Number of unique stack traces for a given type that leaks
23: GParamObject
18: GParamString
18: GParamBoolean
14: GParamOverride
7: GParamUInt64
7: GParamEnum
7: GParamBoxed
6: GParamInt
5: GParamUInt
5: GParamFlags
3: GParamVariant
2: GUdevDevice
2: GParamDouble
1: UDisksObjectSkeleton
1: UDisksLinuxSwapspace
...

We suspected that the biggest leaking object was GUdevDevice and based on this information we can see that there are two distinct paths where an object is created which leak, with one of them being the vast majority (lucky for me).

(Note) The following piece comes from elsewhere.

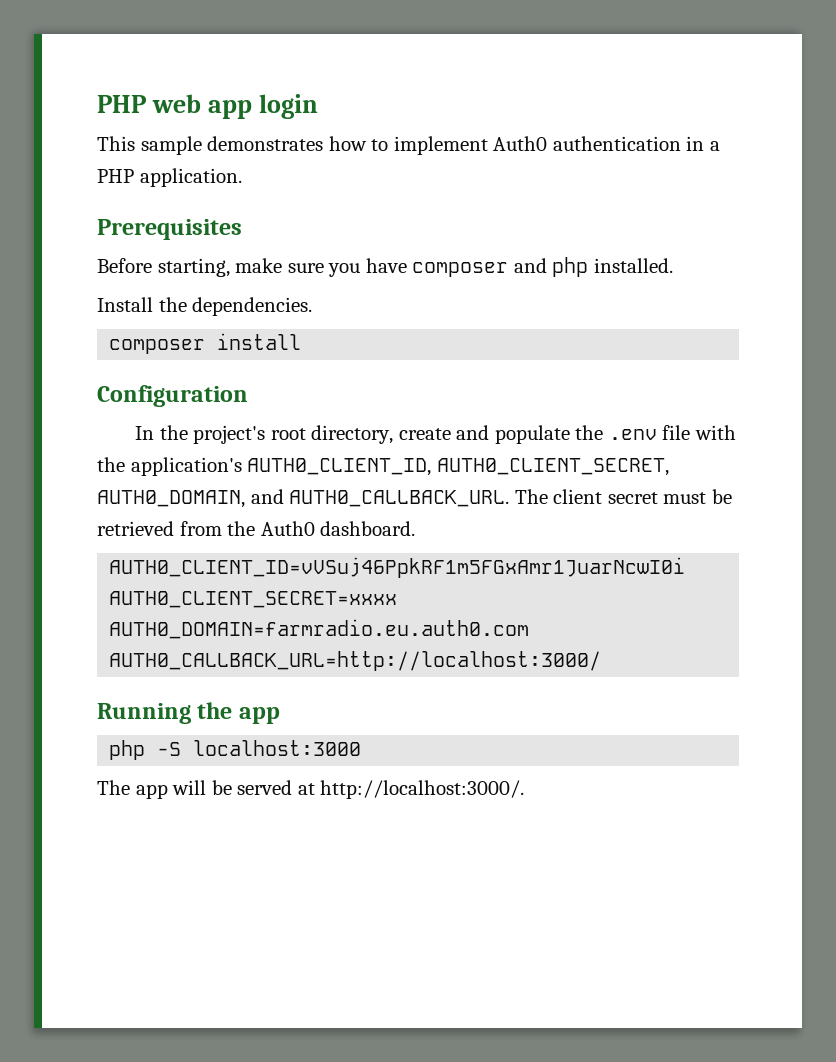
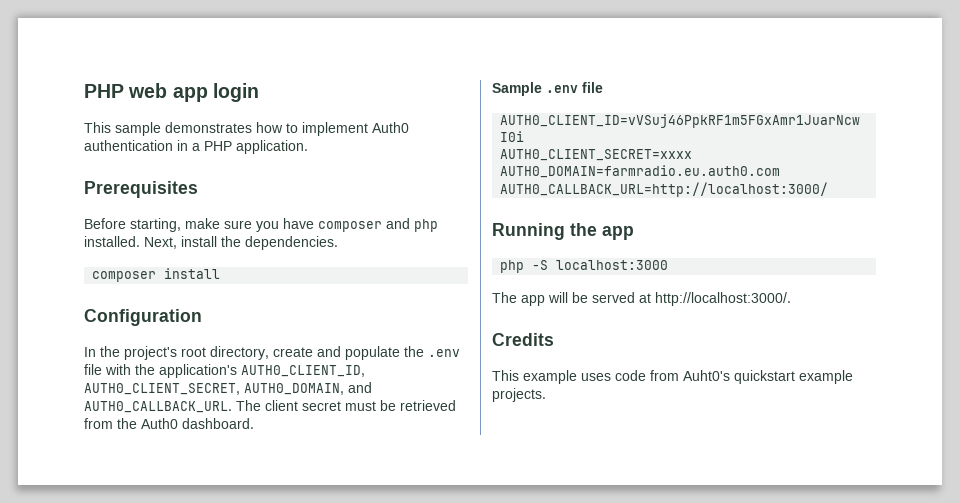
[97,297,153,312] // Install -> [144,236,217,249] Next, install
(416, 528) none -> [492,82,603,96] // Sample .env file
(525, 789) none -> [492,333,554,346] [492,370,853,384] [492,388,546,402] // Credits // This example uses code from Auht0's quickstart example projects.

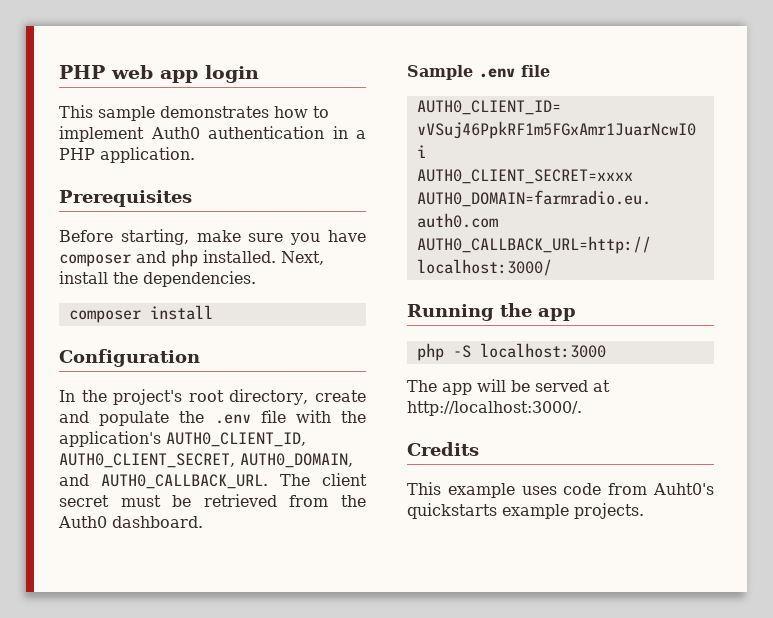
[734,370,795,384] quickstart -> [407,503,497,519] quickstarts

LEAK GUdevDevice 40 times (2 total diff. ways)
        g_type_create_instance:0x20b
        g_object_new_internal:0x2cb
        g_object_newv:0x1dd
        g_object_new:0x104
        _g_udev_device_new:0x1b
        g_udev_client_query_by_subsystem:0xce
LEAK GUdevDevice 1516 times (2 total diff. ways)
        g_type_create_instance:0x20b
        g_object_new_internal:0x2cb
        g_object_newv:0x1dd
        g_object_new:0x104
        _g_udev_device_new:0x1b
        monitor_event:0x29
        g_main_context_dispatch:0x15a
        g_main_context_iterate.isra.29:0x1f0
        g_main_loop_run:0xc2

It’s interesting how many different code paths exist for some objects which are leaking, 23 different code paths, oh fun!  With this new information we can look at the output from the second specific systemtap output, find an object instance that was created which matches the same code path we selected from the summary and then proceed to examine all the places where the object reference count was incremented and decremented, an example (back traces omitted for brevity):

CREATED:GUdevDevice:11766:0x7f82cc005470
INC:GUdevDevice:11766:0x7f82cc005470
INC:GUdevDevice:11766:0x7f82cc005470
INC:GUdevDevice:11766:0x7f82cc005470
DEC:GUdevDevice:11766:0x7f82cc005470
INC:GUdevDevice:11766:0x7f82cc005470
DEC:GUdevDevice:11766:0x7f82cc005470
INC:GUdevDevice:11766:0x7f82cc005470
DEC:GUdevDevice:11766:0x7f82cc005470
INC:GUdevDevice:11766:0x7f82cc005470
DEC:GUdevDevice:11766:0x7f82cc005470
INC:GUdevDevice:11766:0x7f82cc005470
INC:GUdevDevice:11766:0x7f82cc005470
INC:GUdevDevice:11766:0x7f82cc005470
DEC:GUdevDevice:11766:0x7f82cc005470
DEC:GUdevDevice:11766:0x7f82cc005470
DEC:GUdevDevice:11766:0x7f82cc005470

At this point I wish I could share some magical way to identify the exact places where we are missing a reference count decrement and fix the code, but unfortunately you just end up looking at a lot of code and evaluating where the increment occurred, but a decrement is missing.  Sometimes it will be easy because the incremented lifespan is short, but in others the span is large and across thread boundaries.  This is where it would be good for developers to comment on the intended life cycle of the object in question when the code is being written.

Final thoughts

Fixing gobject reference count leaks is indeed very difficult.  Even more so when you are working on code that others developed.  If you find yourself writing reference counting code that has non-trivial lifespans, please do others a favor and document the intended lifespan.  If you can’t document it, it’s a pretty good indication that you don’t know or understand for sure and likely the code will be plagued with leaks and/or segmentation faults during it’s lifetime.